By contrast, the Soviets have made great strides in the accuracy and mobility of their ballistic missiles. U.S. experts concede that Moscow has taken the lead in mobile systems. At sea, Soviet subs bristle with nuclear- tipped missiles with ranges of 4,000 miles and more.
The Soviets have had their share of blunders to rival the U.S.'s DIVAD, an antiaircraft weapon that was scrapped in 1985 after a $1.8 billion development outlay. Moscow pushed ahead with its ZSU-30-2, a DIVAD counterpart, but despite a decade of improvements, the weapon's radar guidance system still does not operate properly. Many experts even sneer at the Blackjack bomber, which suffered flight problems and engine setbacks that kept it in development for more than a decade.
Yet Carlucci may feel a twinge of envy on his travels in the Soviet Union. While the Pentagon is awash in public procurement scandals, the Soviet armed forces operate behind a veil of secrecy that even insiders cannot always penetrate. Marshal Akhromeyev stunned his hosts during his recent U.S. tour by conceding that military leaders do not know precisely how much the Kremlin spends annually to develop weapons. Procurement as well as research and development is funded by the central government, he said, and the costs do not show up in the military budget. Those two items alone represent close to half of overall U.S. defense spending. "The bottom line is that the Soviets don't really have a handle on the burden of defense spending," says F. Stephen Larrabee, vice president of the Institute for East-West Security Studies in New York City. "Some internal studies may well have shocked Gorbachev on just how high it is."
The switch to high-tech weapons will send Soviet military costs soaring. The T-80 tank costs nine times as much to produce as the older T-64 and is more expensive to maintain. Qualified personnel will be needed to operate the new equipment -- at higher training costs. Soviet procurement practices, moreover, are skewed toward the purchase of proven products rather than sophisticated new equipment. "They have no problem churning out tanks," says Jonathan Eyal, a research fellow at Britain's Royal United Services Institute for Defense Studies. "But they do have a problem keeping pace with technological advancement."
For that reason, many experts conclude that the Soviet military, as currently organized, will never catch up with Western armed forces in advanced equipment. "What's going on in the Soviet military is an index of their desperation," says Lieut. General William Odom, who retires this week as director of the U.S. National Security Agency. "The Soviets have become aware that they can't afford to compete with the U.S. in quality weaponry."

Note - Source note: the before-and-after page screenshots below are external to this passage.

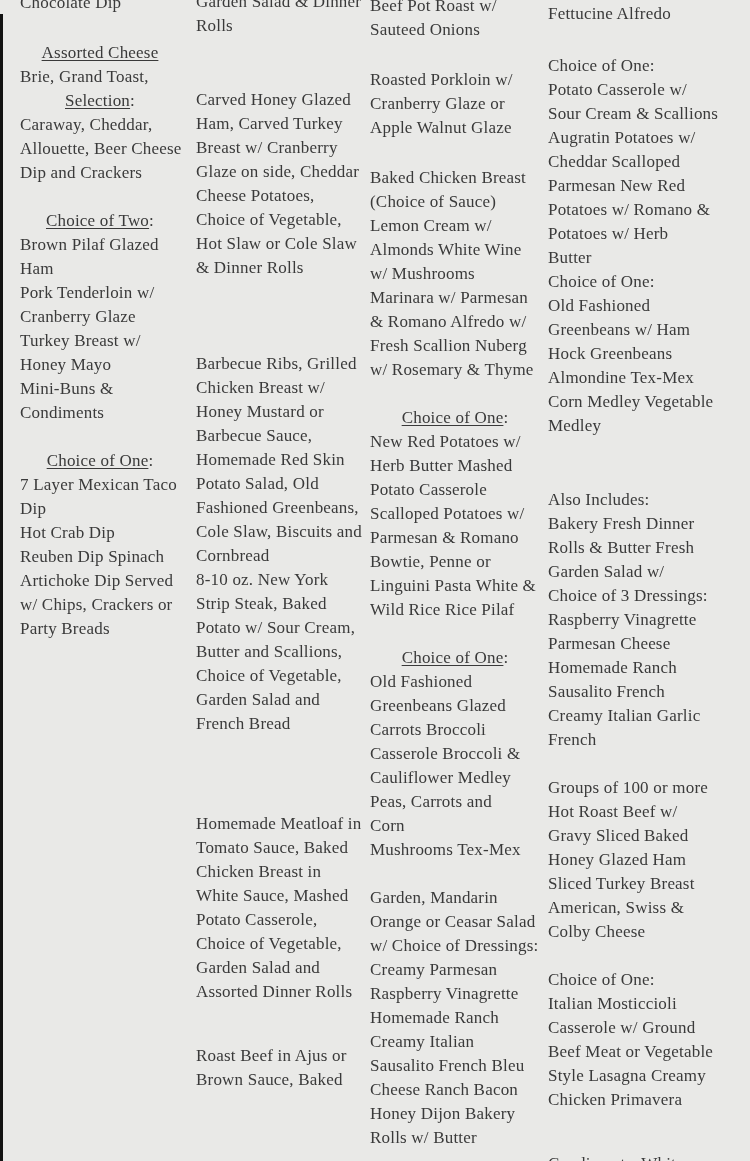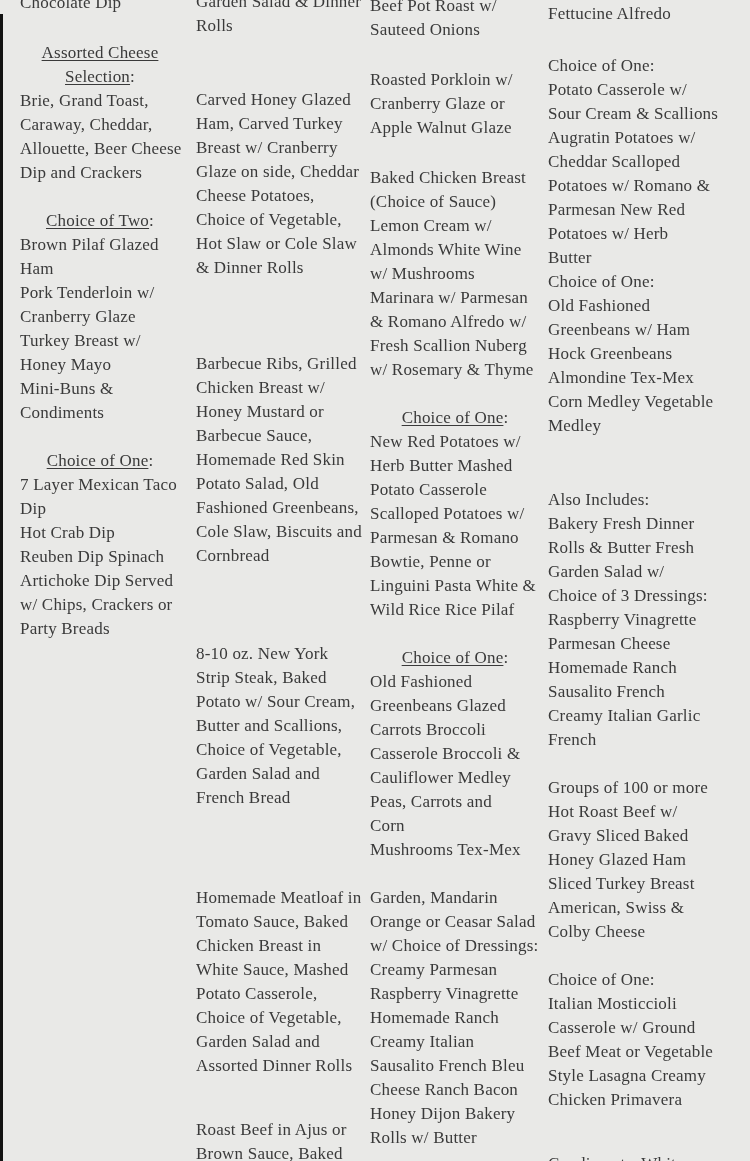--- a/index.html
+++ b/index.html
@@ -32,22 +32,22 @@
 
 <div id="page">
   <div class="left-bar"></div>
   <div id="columns">
       <div class="col col-1">
         <div class="block" style="margin-top: 0px;">
           <div class="line">Chocolate Dip</div>
         </div>
         <div class="block" style="margin-top: 26px;">
           <div class="line heading"><span class="u">Assorted Cheese</span></div>
+          <div class="line">Brie, Grand Toast,</div>
           <div class="line heading"><span class="u">Selection</span>:</div>
-          <div class="line">Brie, Grand Toast,</div>
           <div class="line">Caraway, Cheddar,</div>
           <div class="line">Allouette, Beer Cheese</div>
           <div class="line">Dip and Crackers</div>
         </div>
         <div class="block" style="margin-top: 24px;">
           <div class="line heading"><span class="u">Choice of Two</span>:</div>
           <div class="line">Brown Pilaf Glazed</div>
           <div class="line">Ham</div>
           <div class="line">Pork Tenderloin w/</div>
           <div class="line">Cranberry Glaze</div>
@@ -86,21 +86,21 @@
           <div class="line">Barbecue Ribs, Grilled</div>
           <div class="line">Chicken Breast w/</div>
           <div class="line">Honey Mustard or</div>
           <div class="line">Barbecue Sauce,</div>
           <div class="line">Homemade Red Skin</div>
           <div class="line">Potato Salad, Old</div>
           <div class="line">Fashioned Greenbeans,</div>
           <div class="line">Cole Slaw, Biscuits and</div>
           <div class="line">Cornbread</div>
         </div>
-        <div class="block" style="margin-top: 74px;">
+        <div class="block" style="">
           <div class="line">8-10 oz. New York</div>
           <div class="line">Strip Steak, Baked</div>
           <div class="line">Potato w/ Sour Cream,</div>
           <div class="line">Butter and Scallions,</div>
           <div class="line">Choice of Vegetable,</div>
           <div class="line">Garden Salad and</div>
           <div class="line">French Bread</div>
         </div>
         <div class="block" style="margin-top: 76px;">
           <div class="line">Homemade Meatloaf in</div>
@@ -177,22 +177,22 @@
       <div class="col col-4">
         <div class="block" style="margin-top: 0px;">
           <div class="line">Fettucine Alfredo</div>
         </div>
         <div class="block" style="margin-top: 28px;">
           <div class="line">Choice of One:</div>
           <div class="line">Potato Casserole w/</div>
           <div class="line">Sour Cream &amp; Scallions</div>
           <div class="line">Augratin Potatoes w/</div>
           <div class="line">Cheddar Scalloped</div>
+          <div class="line">Parmesan New Red</div>
           <div class="line">Potatoes w/ Romano &amp;</div>
-          <div class="line">Parmesan New Red</div>
           <div class="line">Potatoes w/ Herb</div>
           <div class="line">Butter</div>
           <div class="line">Choice of One:</div>
           <div class="line">Old Fashioned</div>
           <div class="line">Greenbeans w/ Ham</div>
           <div class="line">Hock Greenbeans</div>
           <div class="line">Almondine Tex-Mex</div>
           <div class="line">Corn Medley Vegetable</div>
           <div class="line">Medley</div>
         </div>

That realization -- plus the Soviet military's drive to modernize and Gorbachev's insistence on controlling defense spending -- means that Carlucci is arriving in Moscow at what could prove a critical moment in Soviet military history. Since taking over as Defense Secretary late last year, Carlucci has struggled to control costs and rationalize U.S. procurement policies. He may find, in that sense at least, that he has a lot in common with his Soviet hosts.